URL = https://uncommons.notion.site

Description

The GCC are a global crypto-nomadic network, mainly consisting of Chinese people, and/or people speaking Chinese (both mainland and diaspora), focusing on fostering the participation of Chinese coder and technical communities in global crypto development, mostly for Ethereum, and the production of public goods, aka commons, for these networks. They have a physical basis in Chiang Mai, at 4seas.io.


Discussion

Draft of a foreword written for the Global Chinese Commons, November 30, 2023:

Michel Bauwens:

A Brief Review of the Patterns of Societal History

To understand the importance of the work that the GCC is undertaking, allow me to offer the following framing of historical development since the 19th century, inspired by the important book of Peter Pogany, Rethinking the World.

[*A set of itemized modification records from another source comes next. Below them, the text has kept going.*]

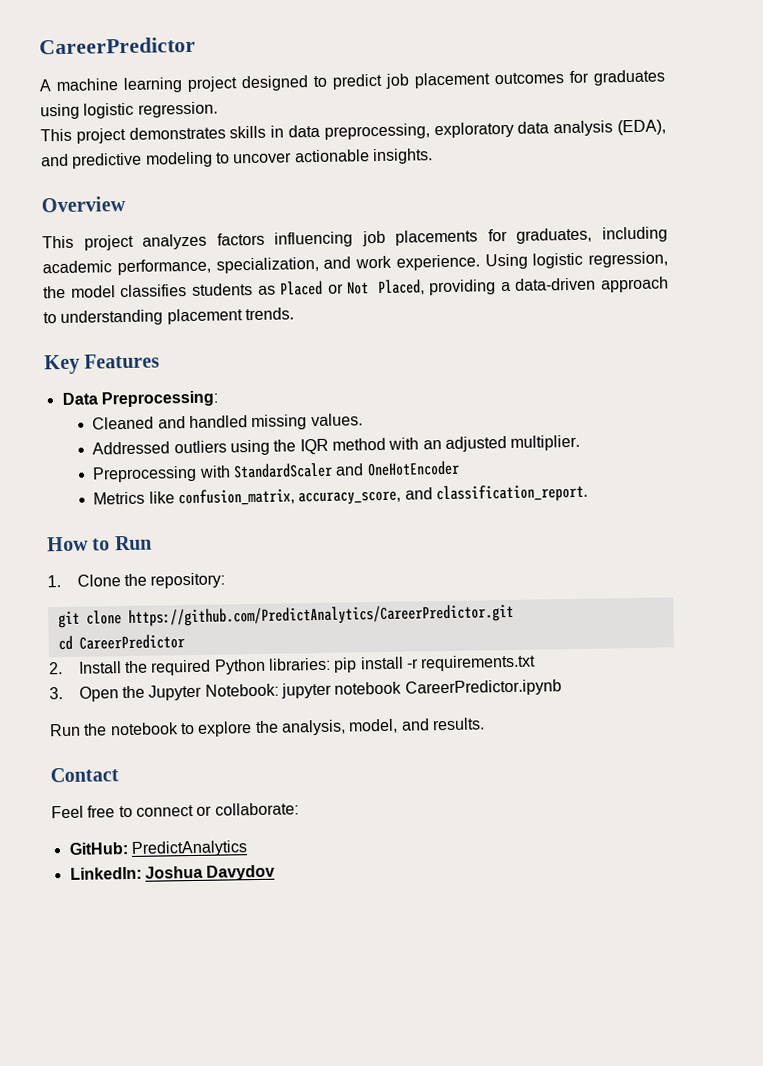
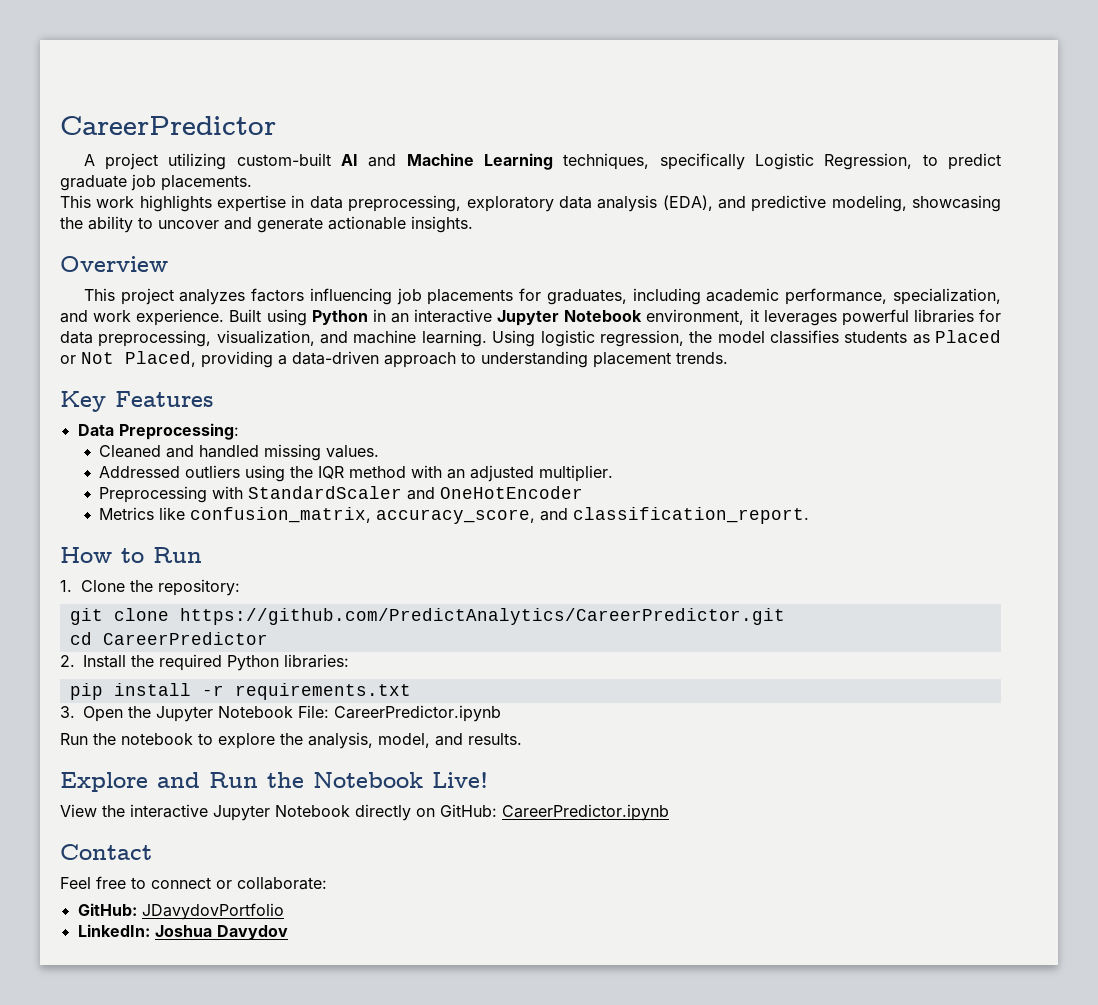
- A machine learning project designed to predict job placement outcomes for graduates using logistic regression.
- This project demonstrates skills in data preprocessing, exploratory data analysis (EDA), and predictive modeling to uncover actionable insights.
+ A project utilizing custom-built AI and Machine Learning techniques, specifically Logistic Regression, to predict graduate job placements.
+ This work highlights expertise in data preprocessing, exploratory data analysis (EDA), and predictive modeling, showcasing the ability to uncover and generate actionable insights.
+ Built using Python in an interactive Jupyter Notebook environment, it leverages powerful libraries for data preprocessing, visualization, and machine learning.
- 2. Install the required Python libraries: pip install -r requirements.txt
+ 2. Install the required Python libraries:
+ pip install -r requirements.txt
- 3. Open the Jupyter Notebook: jupyter notebook CareerPredictor.ipynb
+ 3. Open the Jupyter Notebook File: CareerPredictor.ipynb
+ Explore and Run the Notebook Live!
+ View the interactive Jupyter Notebook directly on GitHub: CareerPredictor.ipynb
- GitHub: PredictAnalytics
+ GitHub: JDavydovPortfolio

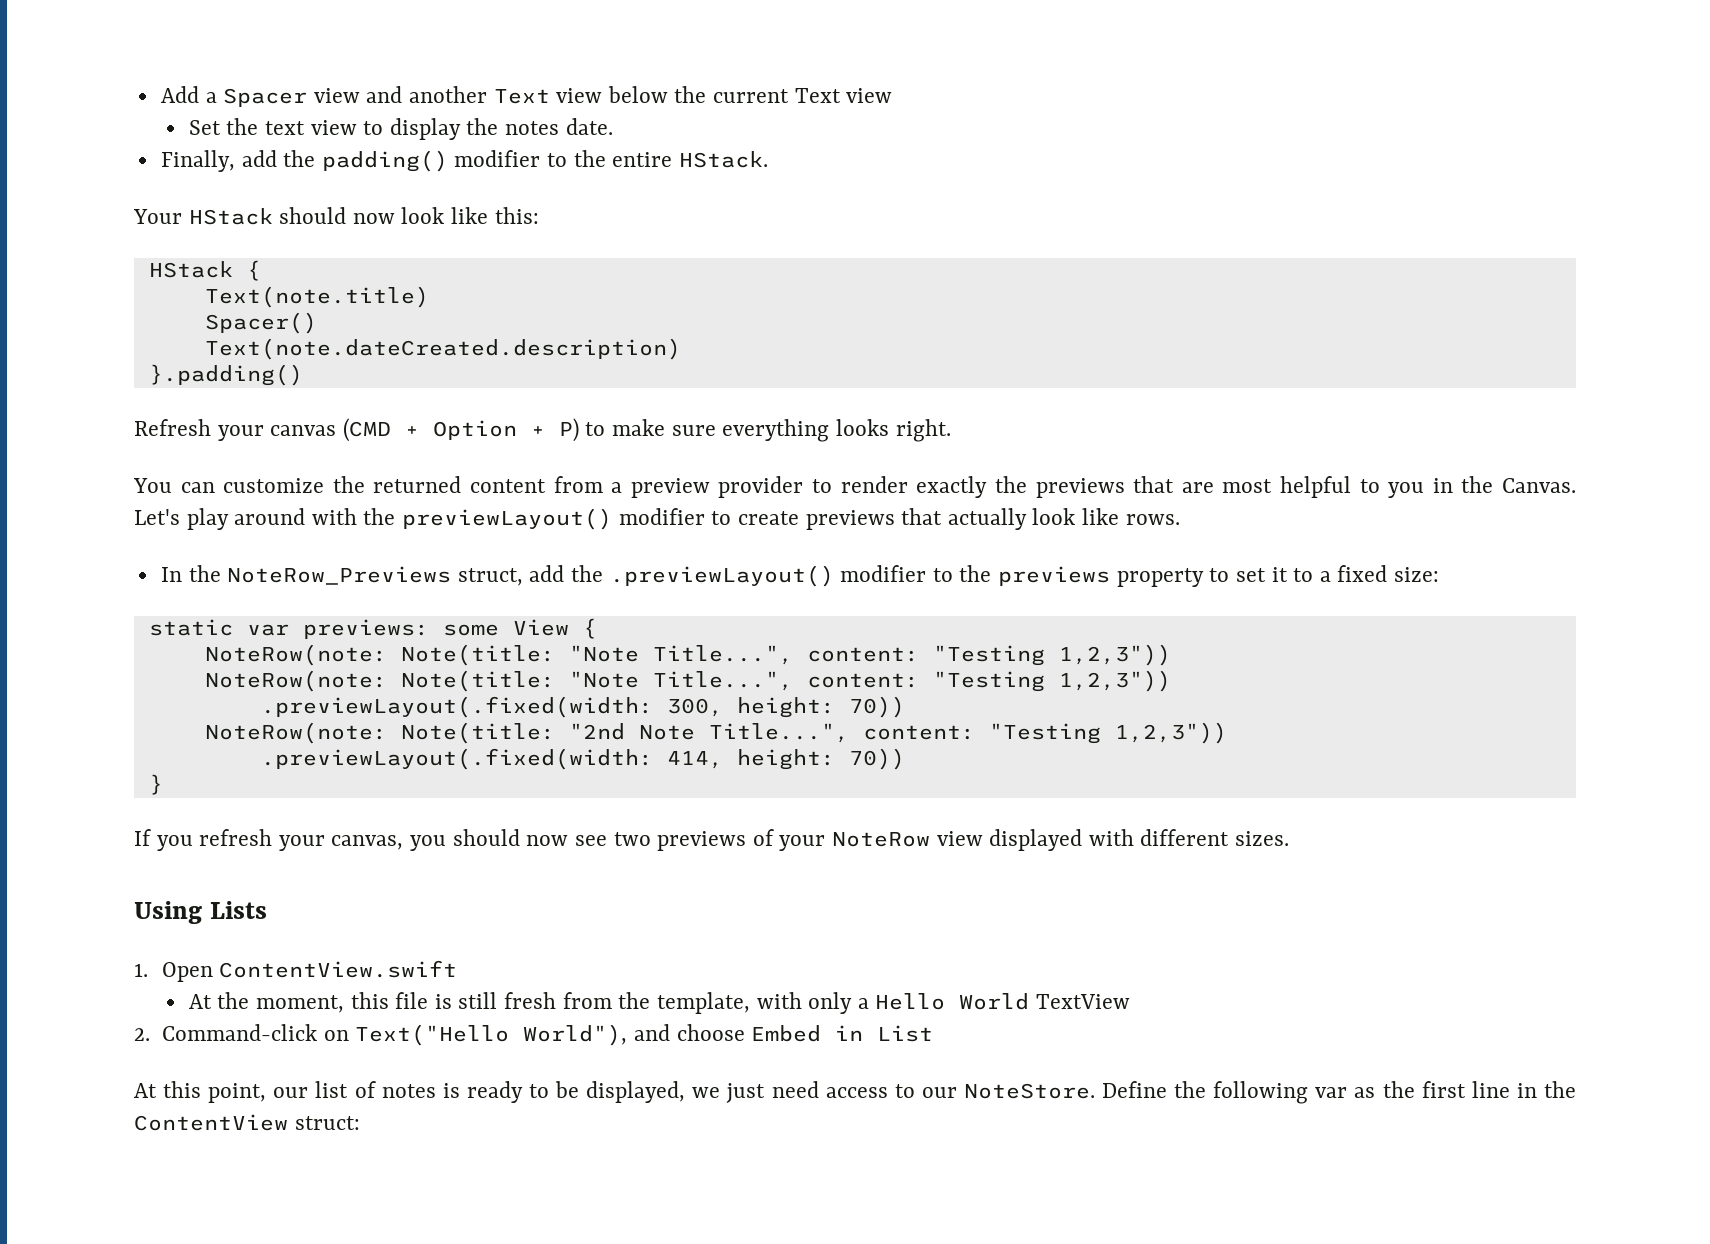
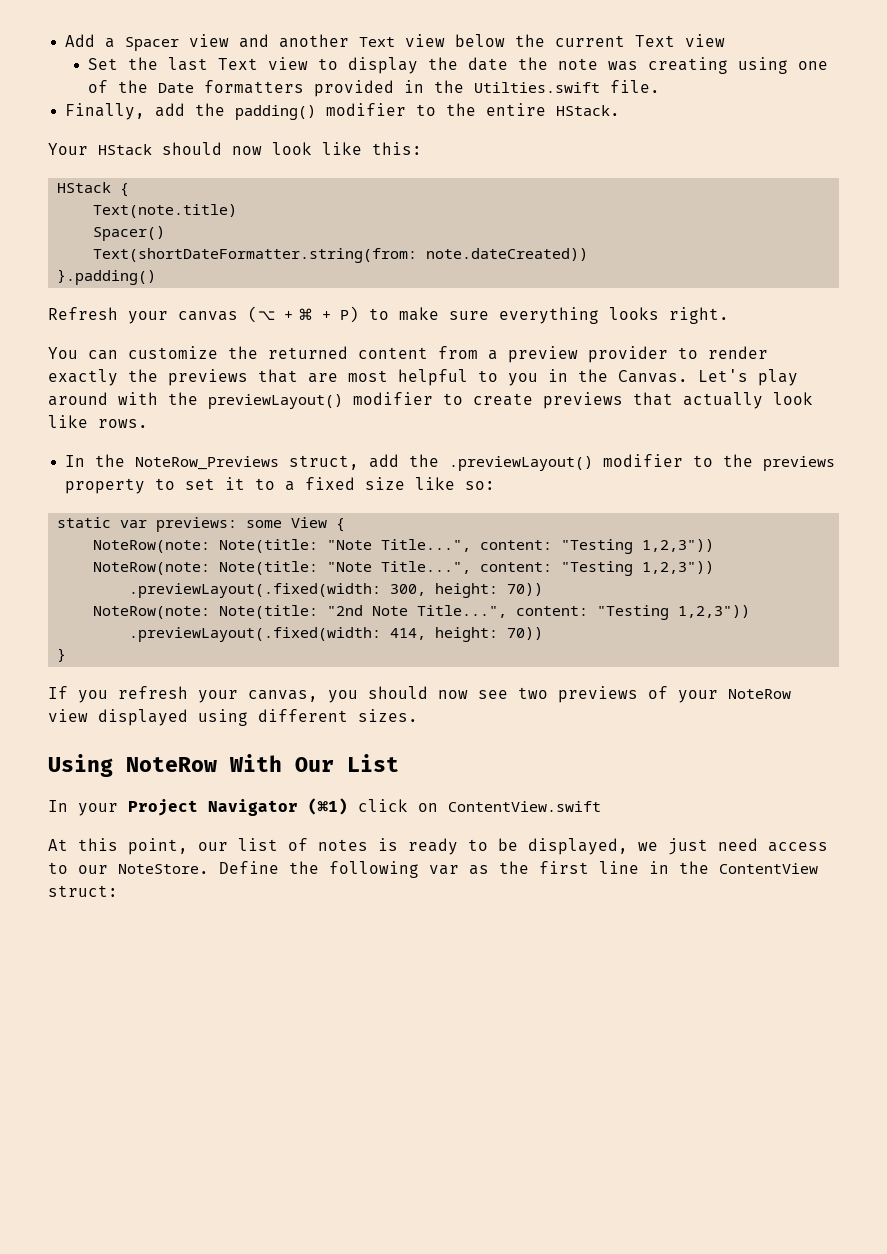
- Set the text view to display the notes date.
+ Set the last Text view to display the date the note was creating using one of the Date formatters provided in the Utilties.swift file.
- Text(note.dateCreated.description)
+ Text(shortDateFormatter.string(from: note.dateCreated))
- Refresh your canvas (CMD + Option + P) to make sure everything looks right.
+ Refresh your canvas (⌥ + ⌘ + P) to make sure everything looks right.
- In the NoteRow_Previews struct, add the .previewLayout() modifier to the previews property to set it to a fixed size:
+ In the NoteRow_Previews struct, add the .previewLayout() modifier to the previews property to set it to a fixed size like so:
- If you refresh your canvas, you should now see two previews of your NoteRow view displayed with different sizes.
+ If you refresh your canvas, you should now see two previews of your NoteRow view displayed using different sizes.
- Using Lists
- 1. Open ContentView.swift
- At the moment, this file is still fresh from the template, with only a Hello World TextView
- 2. Command-click on Text("Hello World"), and choose Embed in List
+ Using NoteRow With Our List
+ In your Project Navigator (⌘1) click on ContentView.swift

For Pogany, the first truly planetary system starts only after the defeat of Napoleon in 1815, when a 100-year peace breaks out on the European continent, which allows these countries to direct their attention outward, and colonize, with their newly developed military and industrial power, a huge part of the globe, integrating this emerging totality in one global trade network, dominated, for the next two centuries, by the newly industrialized European powers. He calls this Global System One, and it is a world that is dominated by ‘free markets’, under the adage, ‘laisser faire, laisser aller’. Of course, we would now see this ideology as problematic, since it is accompanied by colonialism, widespread impoverishment at first, but over time, this would lead to an amazing growth of scientific and technological innovation, a fivefold increase in working class wages, and the modernizing of many infrastructures at a global scale. But it also created sufficient social tensions, nation-state competition, and general economic instability, to lead to the conflagration of WWI. At this point in global history, there were no multilateral organizations, only competing alliances. No way to make peace, once war has broken out.


Thus, a chaotic transition would take place, that would take two World Wars before it stabilized in a new ‘relatively stable system’: Global System Two. With so many people having lost confidence in unregulated markets, it led to thinking that the answer was the regulatory state, or even the total state, as advocated by Fascism for example, and the Soviet societal form was even more state-centric. But the core Western countries adopted the format of the welfare state, in which a much more regulated market, characterized by higher taxation to fund redistributive social policies, became the norm. Just as Global System I was interrupted by the massive revolutionary wave of 1848, GS2 was marked by the energy and inflation crisis of 1973, several social revolutions, and the eventual breakdown of the Soviet system in 1989-91, which led to a unipolar and neoliberal world system, with globalized production and trade, but also a stagnation of working class wages in the West, and a slow unraveling (but not complete breakdown) of the welfare state provisions, while the newly independent states tried to catch up, accepting the nation-state and industrialism as the norm to strive for. Just as the previous system, the new relatively stable system eventually reached a crisis stage, with the global systemic crisis of 2008, as the main marker. So think of 1973, as the end of the ‘ascending’ phase of this system, and 2008, as the end of the whole cycle as such. And just as the market was questioned after 1914, the critique of state regulation swelled up as well. People are no longer happy with huge bureaucratic structures, feeling that it hinders their freedom. If the older generations can still remember the benefits of welfare-statism, this is no longer the case for the younger generations, who have experienced the long decay of the system.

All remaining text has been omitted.